Ia menegaskan, berbeda dengan lembaga pendidikan formal yang lebih berorientasi pada aspek kognitif, sistem pendidikan pesantren menekankan keseimbangan antara ilmu, adab, dan amal.
“Santri tidak hanya hanya membaca kitab, tetapi juga mendapatkan pengetahuan bagaimana menghormati guru, menjaga kebersihan, hidup sederhana, serta menolong sesame,” tegasnya.
Saat dalam pesantren lanjutnya, pendidikan karakter tidak lahir dari teori, tetapi dari pembiasaan.
Ada nilai-nilai seperti kejujuran, tanggung jawab, kerja keras, dan tawadhu bukan hanya di kelas.
Tetapi langsung praktik setiap hari melalui kehidupan bersama. Santri bangun dini hari, shalat berjamaah, belajar, mengaji, dan melaksanakan tugas-tugas harian dengan penuh tanggung jawab.

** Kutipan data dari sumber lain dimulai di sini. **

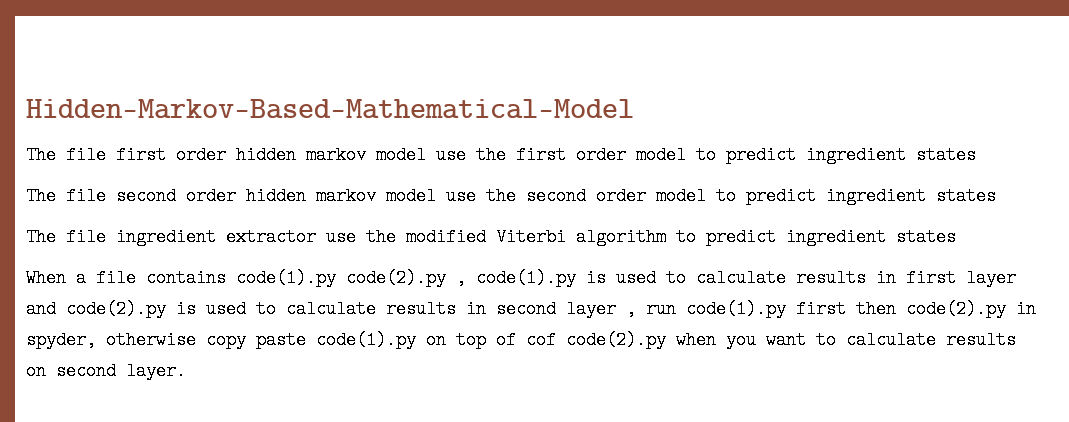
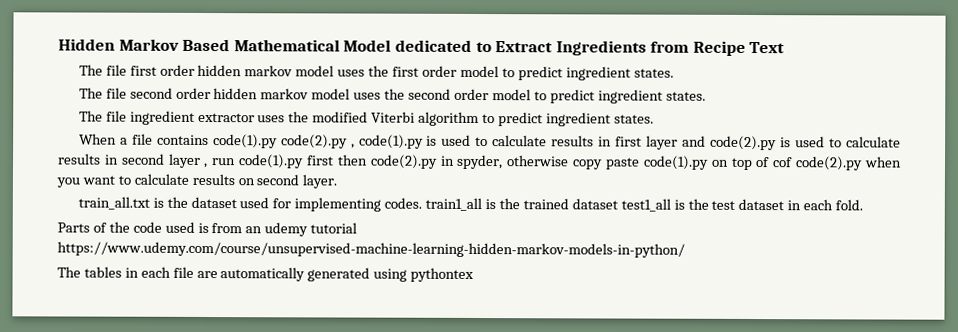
- Hidden-Markov-Based-Mathematical-Model
+ Hidden Markov Based Mathematical Model dedicated to Extract Ingredients from Recipe Text
- The file first order hidden markov model use the first order model to predict ingredient states
+ The file first order hidden markov model uses the first order model to predict ingredient states.
- The file second order hidden markov model use the second order model to predict ingredient states
+ The file second order hidden markov model uses the second order model to predict ingredient states.
- The file ingredient extractor use the modified Viterbi algorithm to predict ingredient states
+ The file ingredient extractor uses the modified Viterbi algorithm to predict ingredient states.
+ train_all.txt is the dataset used for implementing codes. train1_all is the trained dataset test1_all is the test dataset in each fold.
+ Parts of the code used is from an udemy tutorial https://www.udemy.com/course/unsupervised-machine-learning-hidden-markov-models-in-python/
+ The tables in each file are automatically generated using pythontex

“Inilah yang membuat pesantren menjadi “sekolah kehidupan”. Tempat pembagunan karakter. bukan hanya lewat ceramah, melainkan melalui keteladanan dan pembiasaan nyata,” katanya.

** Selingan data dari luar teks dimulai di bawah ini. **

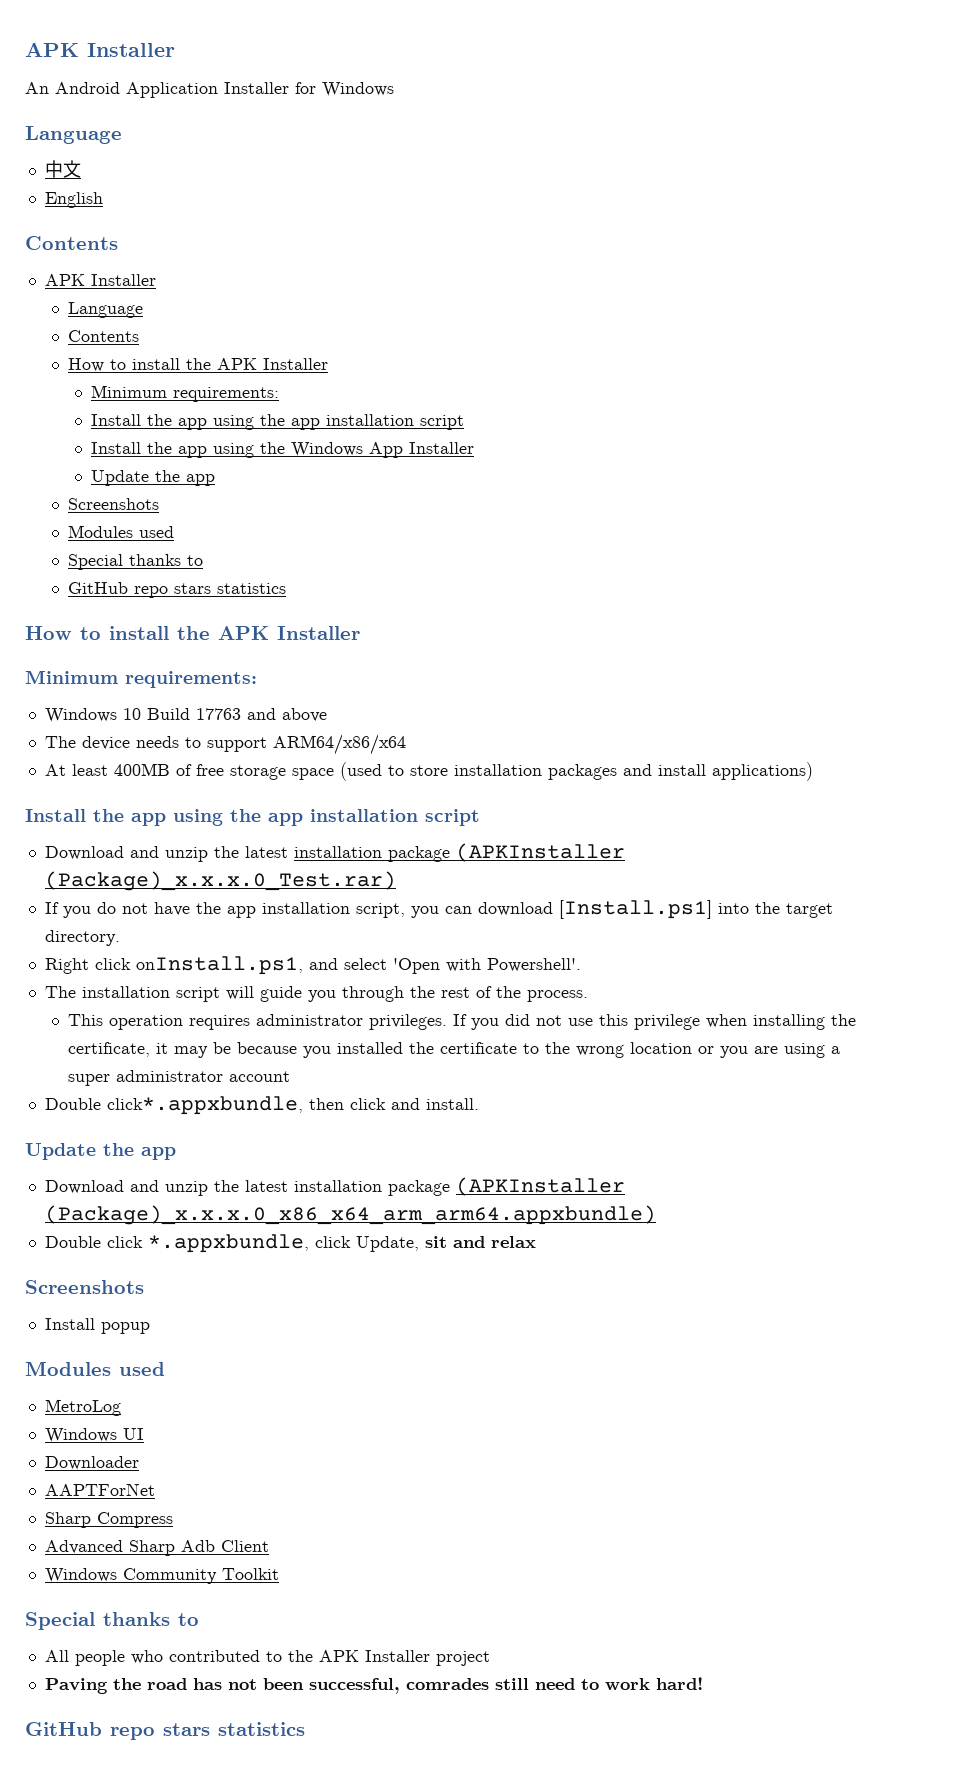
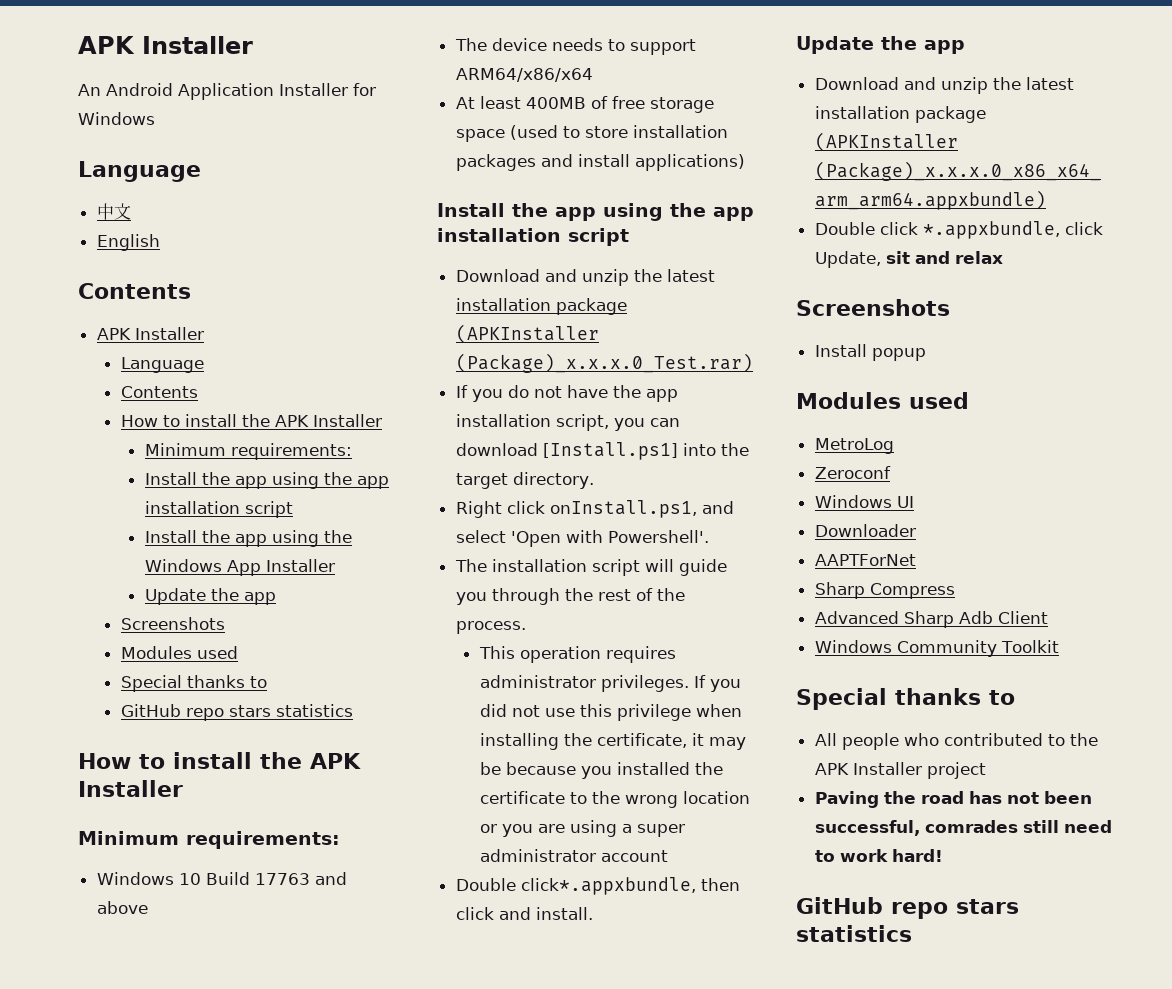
+ Zeroconf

Kemudian lanjut Toriq, Kiai di pesantren bukan sekadar pengajar, tetapi juga panutan moral dan spiritual.
Relasi antara kiai dan santri terbangun atas dasar cinta, hormat, dan keberkahan ilmu.
Kiai tidak hanya mengajarkan pengetahuan, tetapi juga menanamkan nilai-nilai kesabaran, keikhlasan, serta tanggung jawab sosial.
“Dalam tradisi pesantren, ukuran keberhasilan seorang santri bukan hanya dari kecerdasannya, tetapi dari akhlaknya kepada guru dan sesame,” tuturnya.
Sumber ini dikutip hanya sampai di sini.